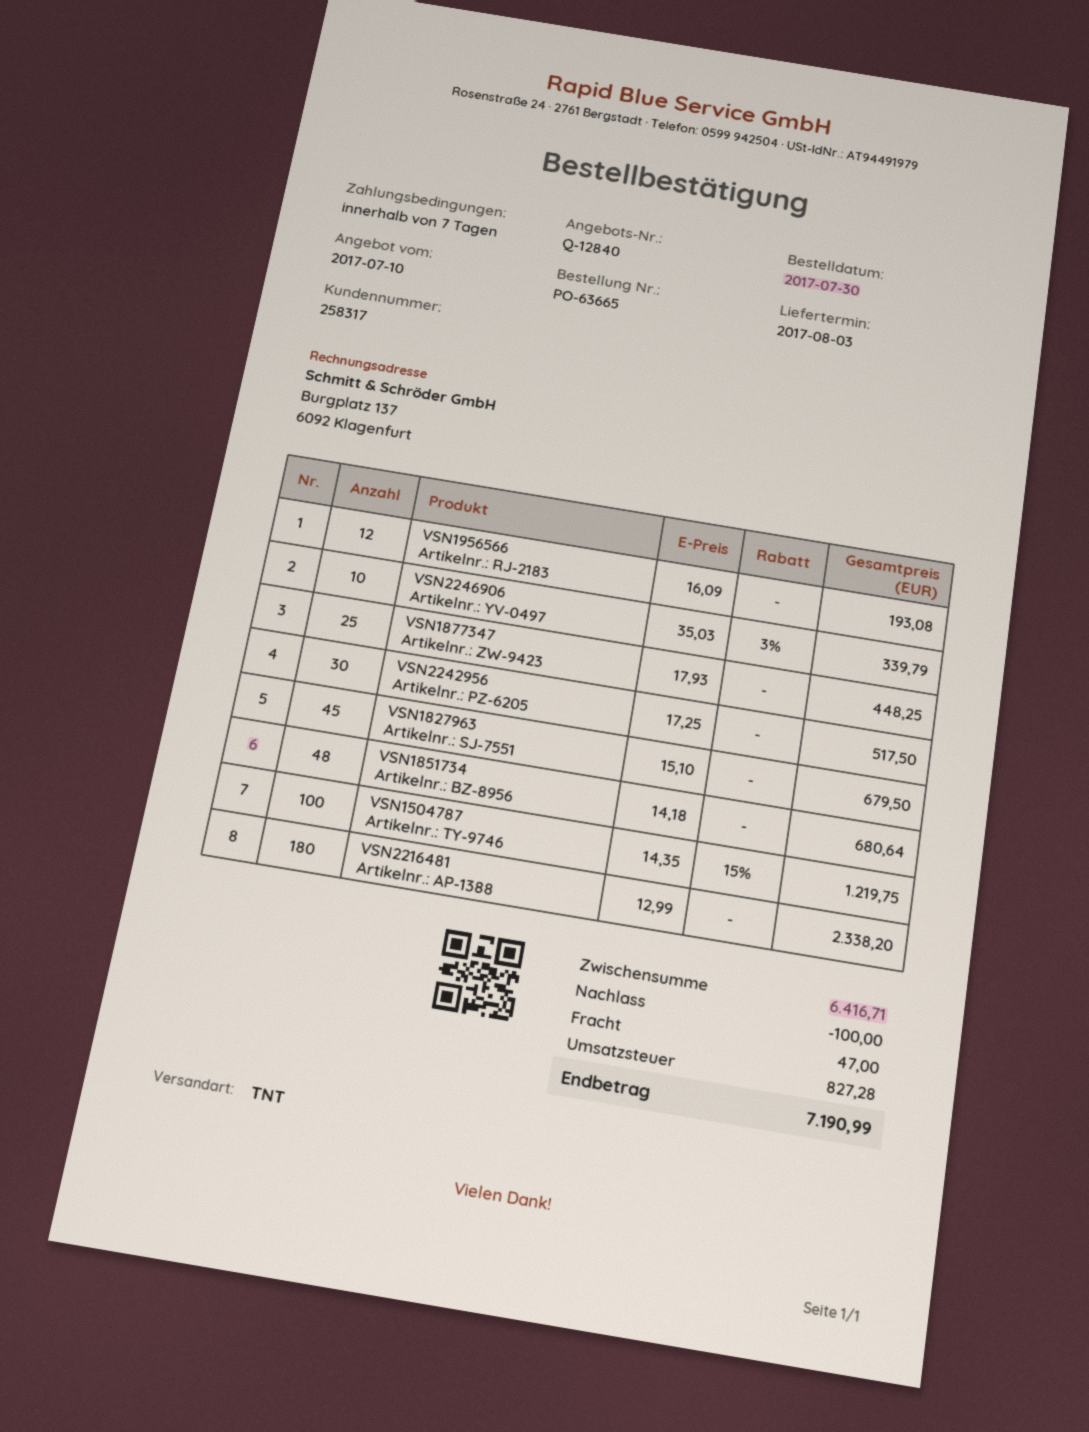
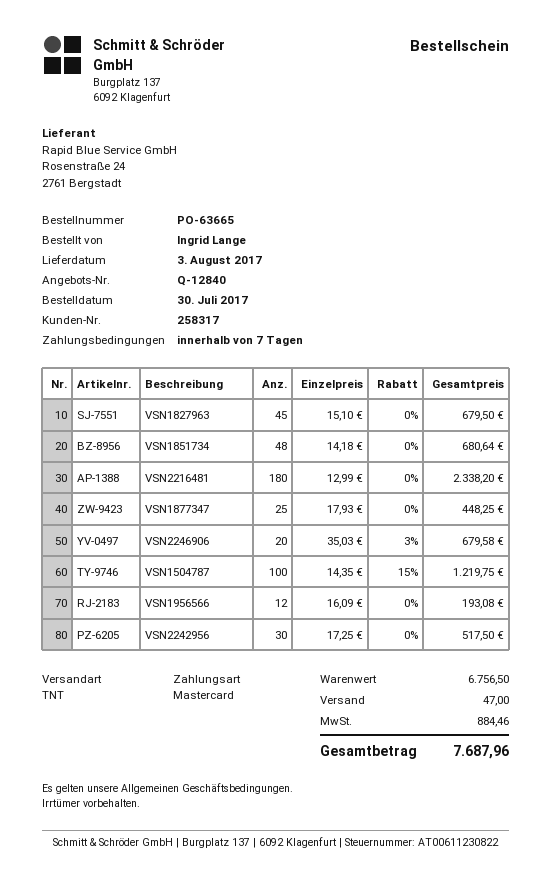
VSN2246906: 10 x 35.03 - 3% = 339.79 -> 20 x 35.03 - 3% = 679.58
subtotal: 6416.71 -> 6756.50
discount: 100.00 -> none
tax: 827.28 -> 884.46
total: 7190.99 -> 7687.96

________

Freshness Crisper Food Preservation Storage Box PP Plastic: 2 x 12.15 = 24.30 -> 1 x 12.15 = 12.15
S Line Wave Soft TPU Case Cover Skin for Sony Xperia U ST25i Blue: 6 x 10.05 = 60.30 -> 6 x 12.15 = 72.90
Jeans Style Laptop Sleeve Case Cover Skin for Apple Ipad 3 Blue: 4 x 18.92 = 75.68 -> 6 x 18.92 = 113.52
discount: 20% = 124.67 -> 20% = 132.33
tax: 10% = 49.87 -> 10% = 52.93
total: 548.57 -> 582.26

________

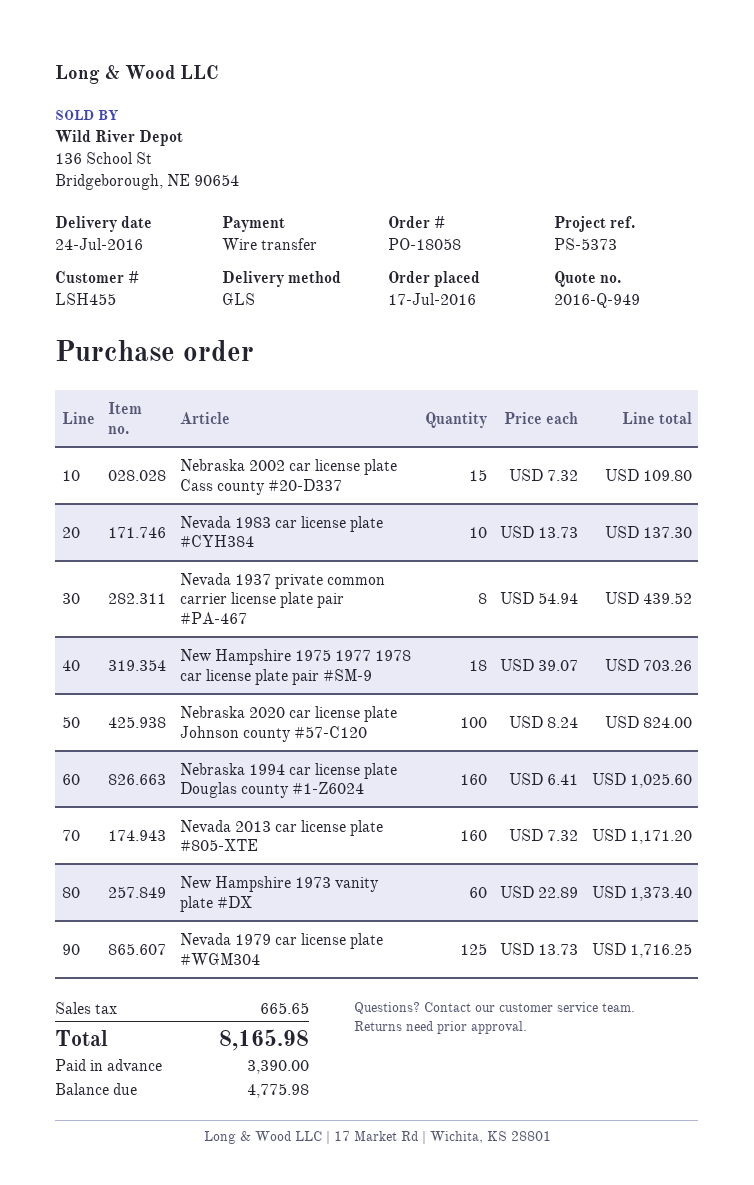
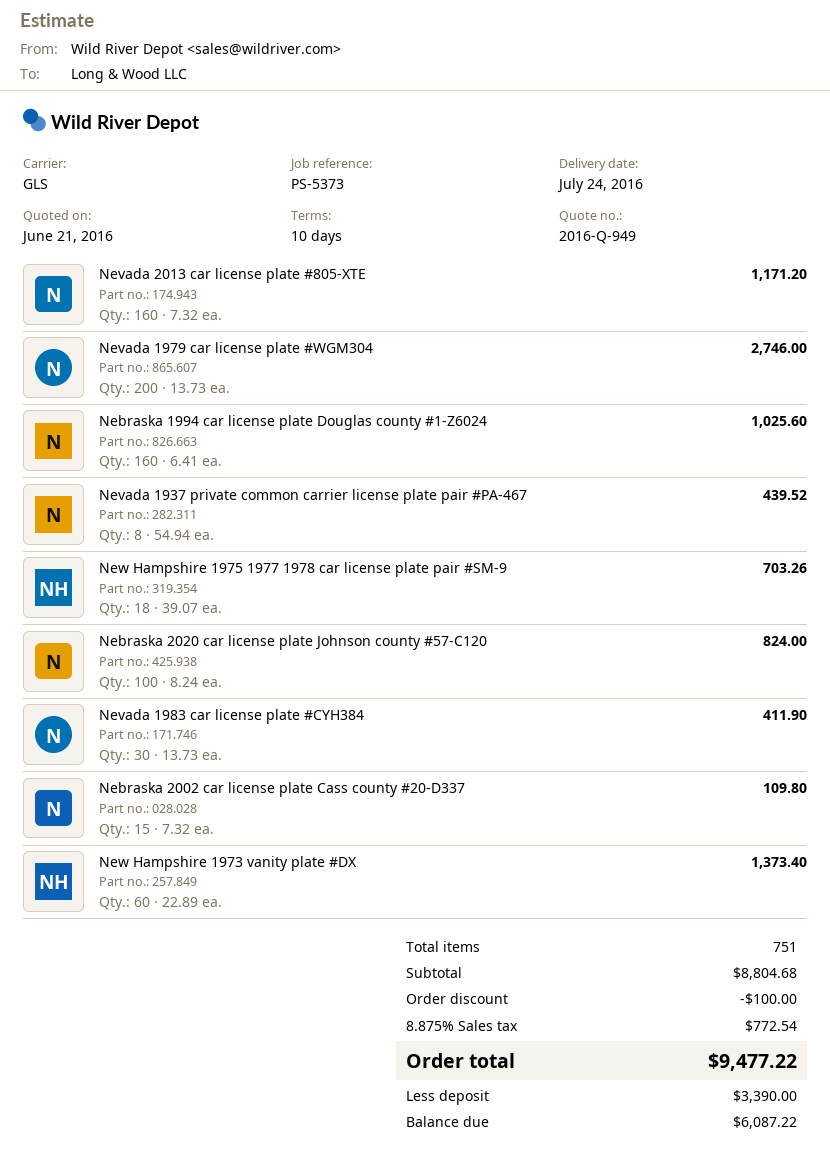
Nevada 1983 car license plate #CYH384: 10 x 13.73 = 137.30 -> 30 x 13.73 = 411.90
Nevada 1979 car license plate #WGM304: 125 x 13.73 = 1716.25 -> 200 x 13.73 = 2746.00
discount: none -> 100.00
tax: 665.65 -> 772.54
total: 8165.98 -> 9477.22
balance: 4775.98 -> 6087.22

________

**The task**
Copy word for word the stretch of entries above from the line that has "VSN2246906: 10 x" through the line that has "total: 7190.99 -> 7687.96", both ends included, and nothing outside it.

**Result for this exercise**
VSN2246906: 10 x 35.03 - 3% = 339.79 -> 20 x 35.03 - 3% = 679.58
subtotal: 6416.71 -> 6756.50
discount: 100.00 -> none
tax: 827.28 -> 884.46
total: 7190.99 -> 7687.96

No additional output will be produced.